[Web page edit records]
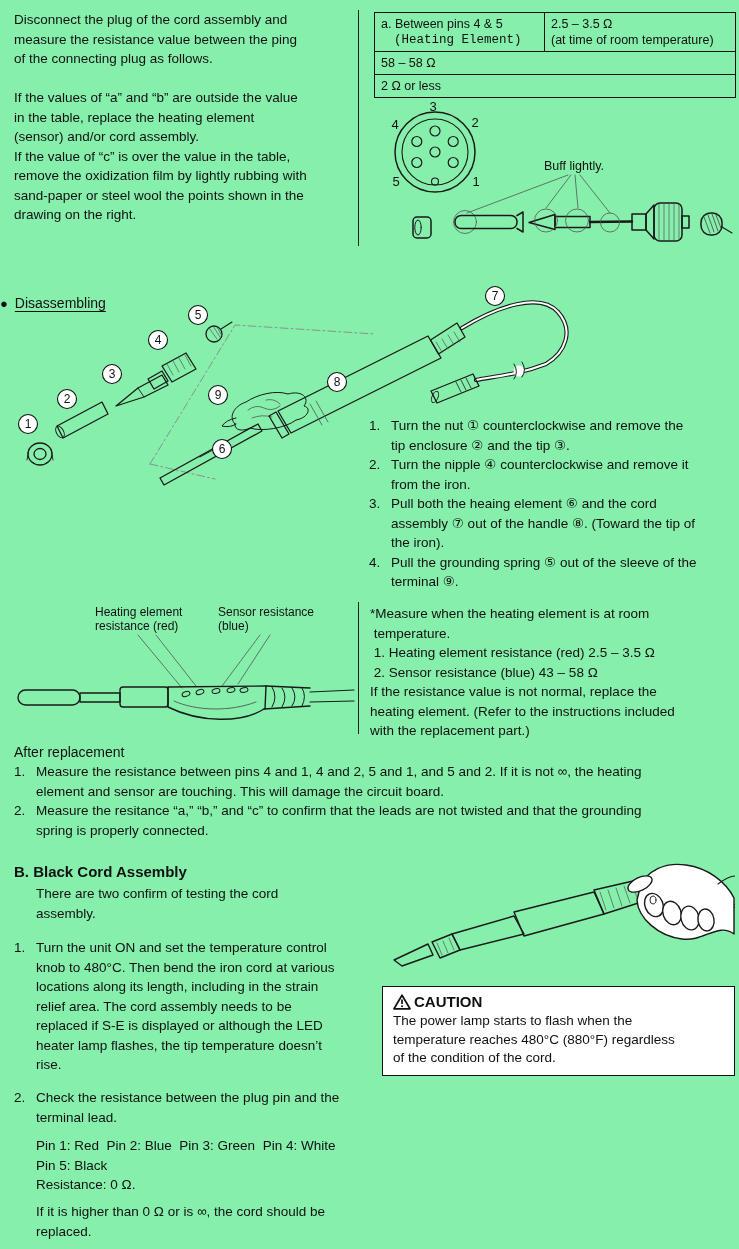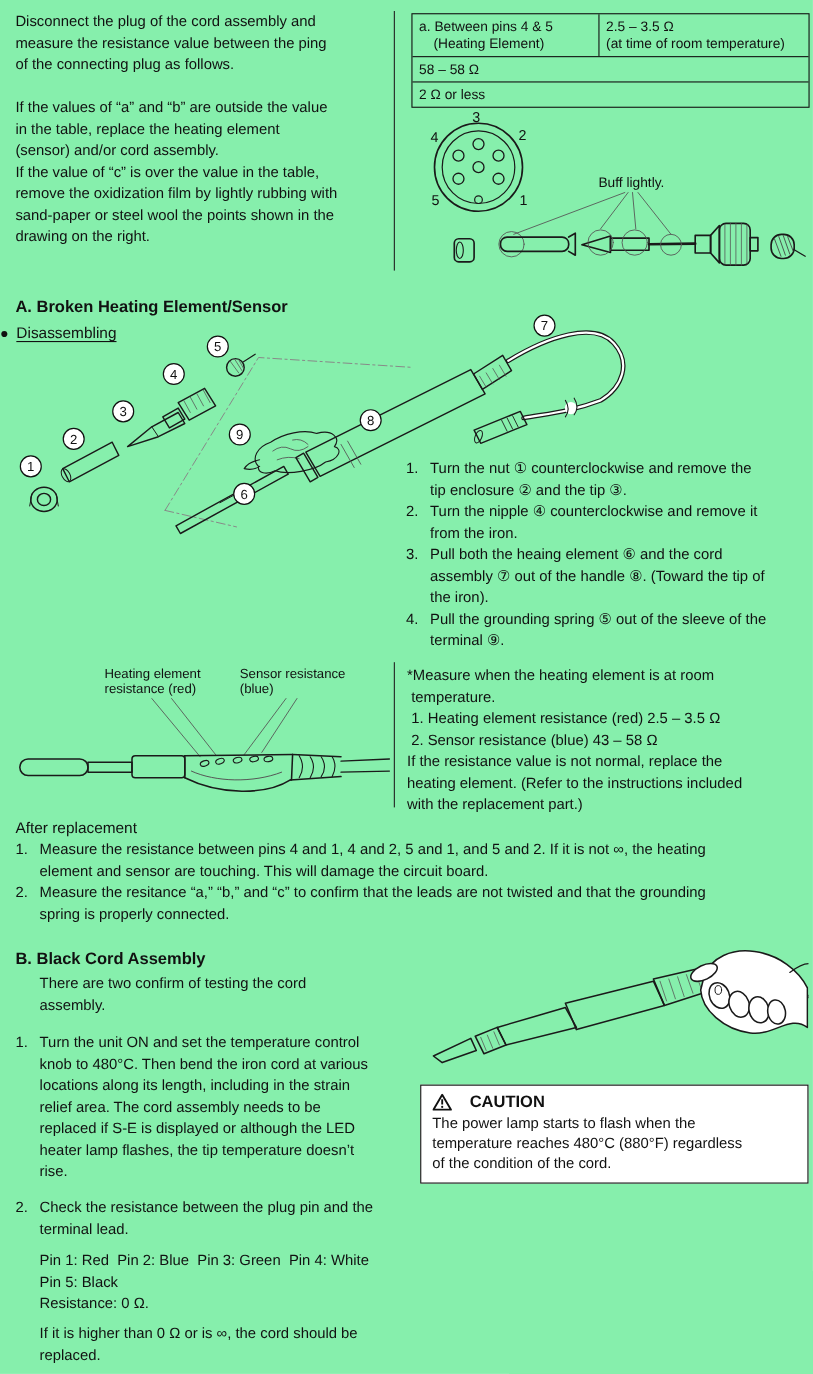--- a/index.html
+++ b/index.html
@@ -9,28 +9,28 @@
   .body-text{font-size:13.5px;line-height:19.5px;white-space:pre-line;}
   .prewrap{white-space:pre-wrap;}
   .h-a{font-size:15px;font-weight:bold;}
   .h-b{font-size:14px;font-weight:normal;}
   .vdiv{border-left:1.5px solid #222;width:0;}
   .res-table{border:1.5px solid #111;font-size:12.5px;line-height:16px;}
   .res-row{display:grid;grid-template-columns:170px 1fr;}
   .res-row + .res-row{border-top:1px solid #111;}
   .res-cell{padding:3px 6px 3px 6px;}
   .res-cell.c1{border-right:1px solid #111;}
-  .indent2{padding-left:13px;}
+  .indent2{padding-left:13px;font-family:Liberation Mono, monospace;}
   .num-item{display:flex;align-items:flex-start;}
   .num-item .num{flex:0 0 22px;font-size:13.5px;line-height:19.5px;}
   .num-item .txt{flex:1 1 auto;font-size:13.5px;line-height:19.5px;white-space:pre-line;}
   .bullet-dot{font-size:13px;margin-right:7px;}
   .underlined{text-decoration:underline;text-underline-offset:3px;font-size:14px;}
   .caution-box{border:1.5px solid #111;background:#fff;padding:5px 10px 7px 10px;box-sizing:border-box;}
-  .caution-title{display:flex;align-items:center;gap:16px;font-size:15px;font-weight:bold;line-height:19px;}
+  .caution-title{display:flex;align-items:center;gap:3px;font-size:15px;font-weight:bold;line-height:19px;}
   .caution-text{font-size:13.5px;line-height:18.5px;white-space:pre-line;margin-top:1px;}
   svg text{font-family:"Liberation Sans","DejaVu Sans",sans-serif;fill:#111;}
 </style>
 </head>
 <body>
 
 <div class="page">
 
   <div class="abs body-text" style="left:14px;top:10px;width:344px;">Disconnect the plug of the cord assembly and
 measure the resistance value between the ping
@@ -116,21 +116,20 @@
       <line x1="352" y1="131" x2="362" y2="137" stroke-width="1.1"></line>
     </g>
     <text x="63" y="15" font-size="13" text-anchor="middle">3</text>
     <text x="25" y="33" font-size="13" text-anchor="middle">4</text>
     <text x="105" y="31" font-size="13" text-anchor="middle">2</text>
     <text x="26" y="90" font-size="13" text-anchor="middle">5</text>
     <text x="106" y="90" font-size="13" text-anchor="middle">1</text>
     <text x="204" y="74" font-size="12.5" text-anchor="middle">Buff lightly.</text>
   </svg>
 
-  <div class="abs h-a" style="left:14px;top:271px;">A. Broken Heating Element/Sensor</div>
   <div class="abs" style="left:0;top:294px;">
     <span class="bullet-dot">●</span><span class="underlined">Disassembling</span>
   </div>
 
   <svg class="abs" style="left:10px;top:282px;" width="719" height="305" viewBox="0 0 719 305">
     <g fill="none" stroke="#1a1a1a" stroke-width="1.3" stroke-linecap="round" stroke-linejoin="round">
 
       <path d="M140 182 L225 43 L365 52 M140 182 L205 197" stroke="#888" stroke-width="0.9" stroke-dasharray="8 3 2 3"></path>
 
       <g>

Work order: Return the lines from the one containing "Broken Heating Element/Sensor</div>" through the last line of the records. Include both ends and nothing else.

The completed task:
-  <div class="abs h-a" style="left:14px;top:271px;">A. Broken Heating Element/Sensor</div>
   <div class="abs" style="left:0;top:294px;">
     <span class="bullet-dot">●</span><span class="underlined">Disassembling</span>
   </div>
 
   <svg class="abs" style="left:10px;top:282px;" width="719" height="305" viewBox="0 0 719 305">
     <g fill="none" stroke="#1a1a1a" stroke-width="1.3" stroke-linecap="round" stroke-linejoin="round">
 
       <path d="M140 182 L225 43 L365 52 M140 182 L205 197" stroke="#888" stroke-width="0.9" stroke-dasharray="8 3 2 3"></path>
 
       <g>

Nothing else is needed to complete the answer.